La speciale qualifica di regola non è sufficiente; occorre anche un particolare rapporto tra il fatto criminoso e le attività che giustificano la qualifica stessa. Talora si richiede la contestualità del fatto con l'esercizio delle funzioni o dei servizi, e cioè che il fatto sia commesso durante questo servizio. In altri casi l'esercizio delle mansioni figura come elemento determinate. Sono le ipotesi nelle quali il fatto deve verificarsi a causa delle funzioni o dei servizi.
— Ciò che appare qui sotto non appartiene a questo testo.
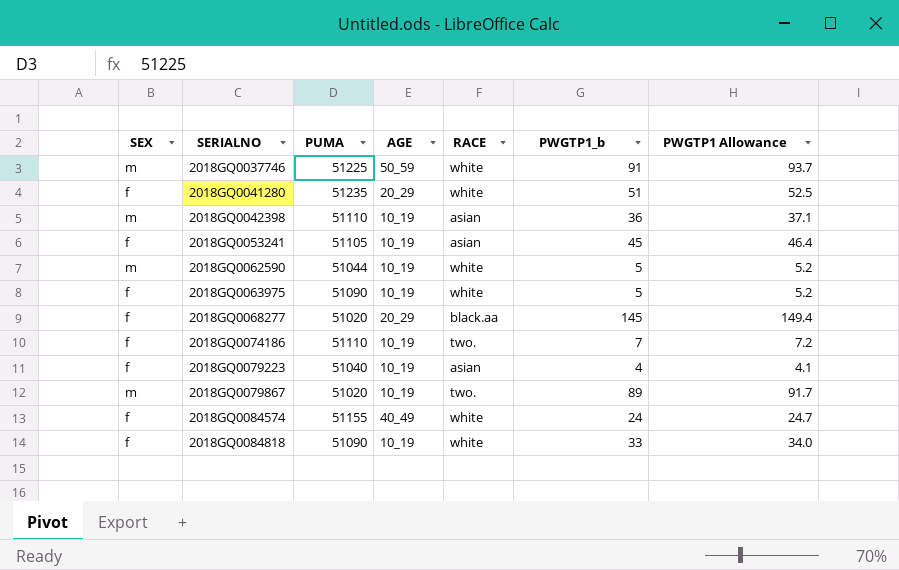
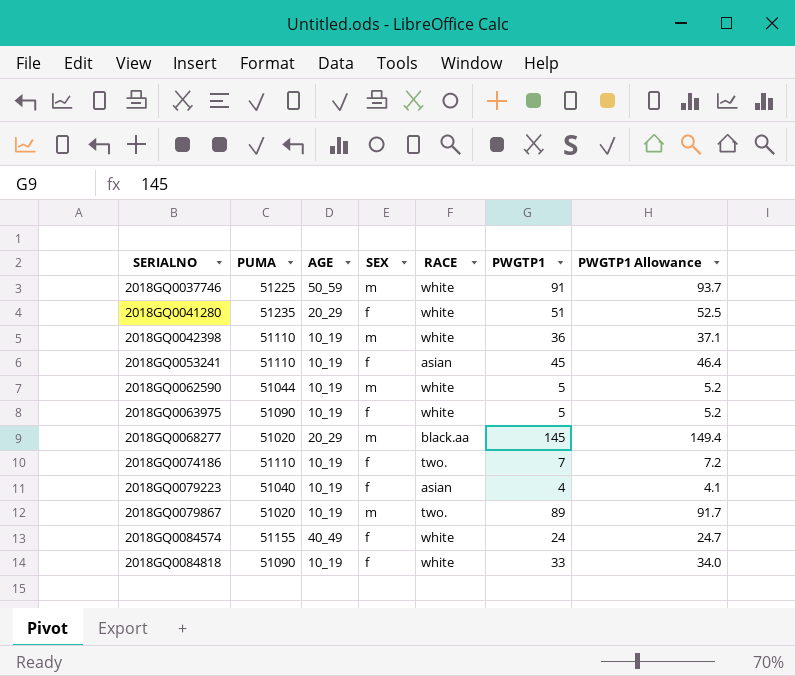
column SEX | position: 1 -> 4
column name: PWGTP1_b -> PWGTP1
2018GQ0042398 | RACE: asian -> white
2018GQ0053241 | PUMA: 51105 -> 51110
2018GQ0068277 | SEX: f -> m

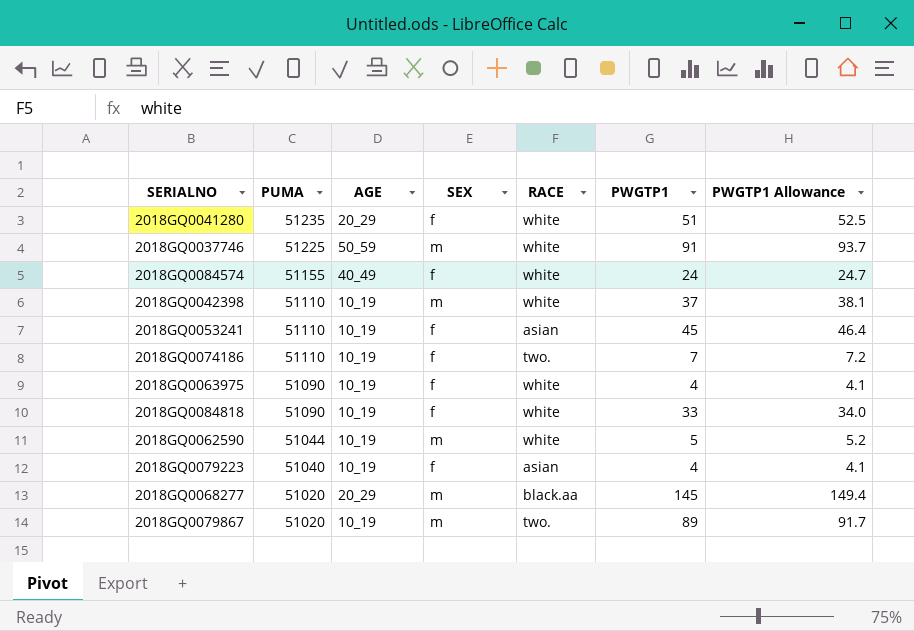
row order: SERIALNO ascending -> PUMA descending
2018GQ0042398 | PWGTP1: 36 -> 37
2018GQ0042398 | PWGTP1 Allowance: 37.1 -> 38.1
2018GQ0063975 | PWGTP1: 5 -> 4
2018GQ0063975 | PWGTP1 Allowance: 5.2 -> 4.1

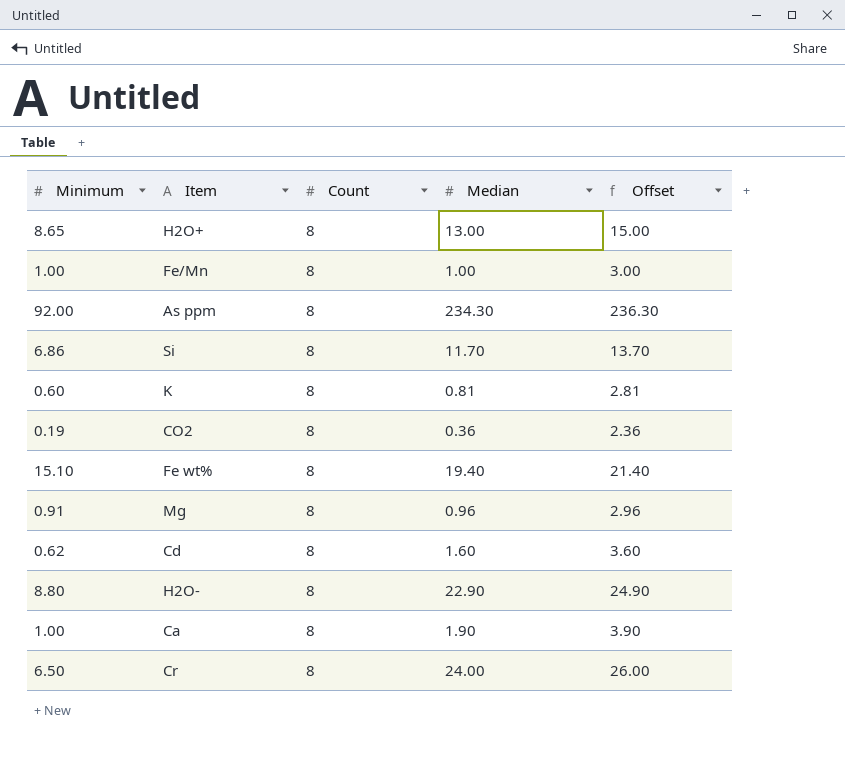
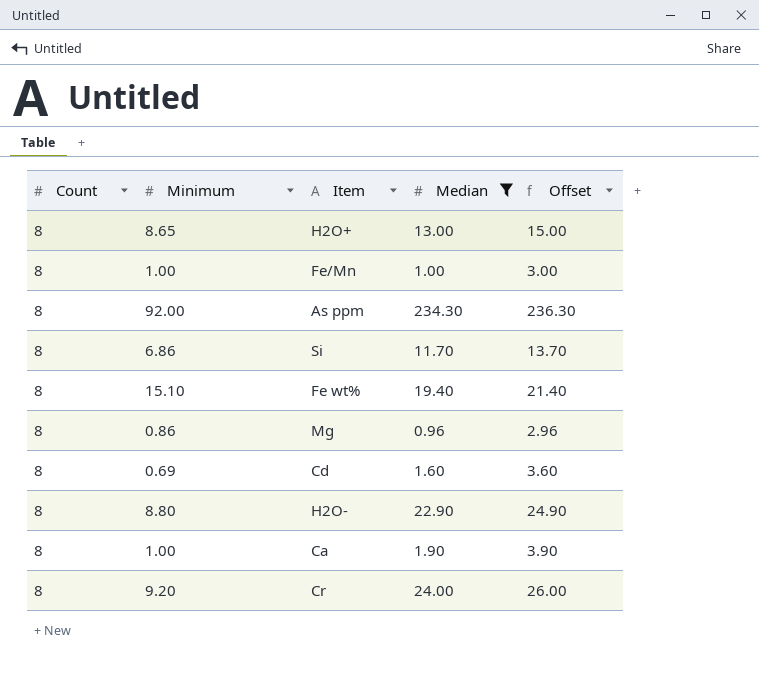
filter: none -> Median >= 0.96
column Count | position: 3 -> 1
Mg | Minimum: 0.91 -> 0.86
Cd | Minimum: 0.62 -> 0.69
Cr | Minimum: 6.50 -> 9.20

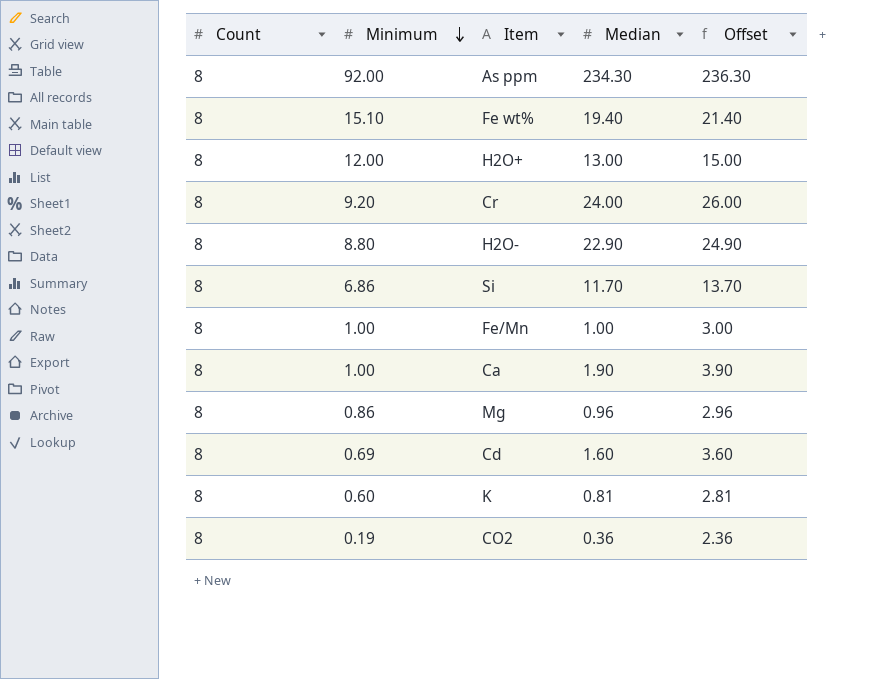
filter: Median >= 0.96 -> none
row order: none -> Minimum descending
H2O+ | Minimum: 8.65 -> 12.00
In altri si postula un nesso finalistico tra il fatto e le mansioni. Così nel reato di cui all'art. 318 si esige che il pubblico ufficiale si lasci corrompere per compiere un atto del suo ufficio. Importanti sono gli effetti della cessazione della speciale qualifica. Il codice nell'art. 360 stabilisce a proposito: "Quando la legge considera la qualità di pubblico ufficiale, o di incaricato di pubblico servizio, o di esercente un servizio di pubblica necessità, come elemento costitutivo o come circostanza aggravante di un reato, la cessazione di tale qualità, nel momento in cui il reato è commesso, non esclude l'esistenza di questo né la circostanze aggravante, se il fatto si riferisce all'ufficio o al servizio esercitato".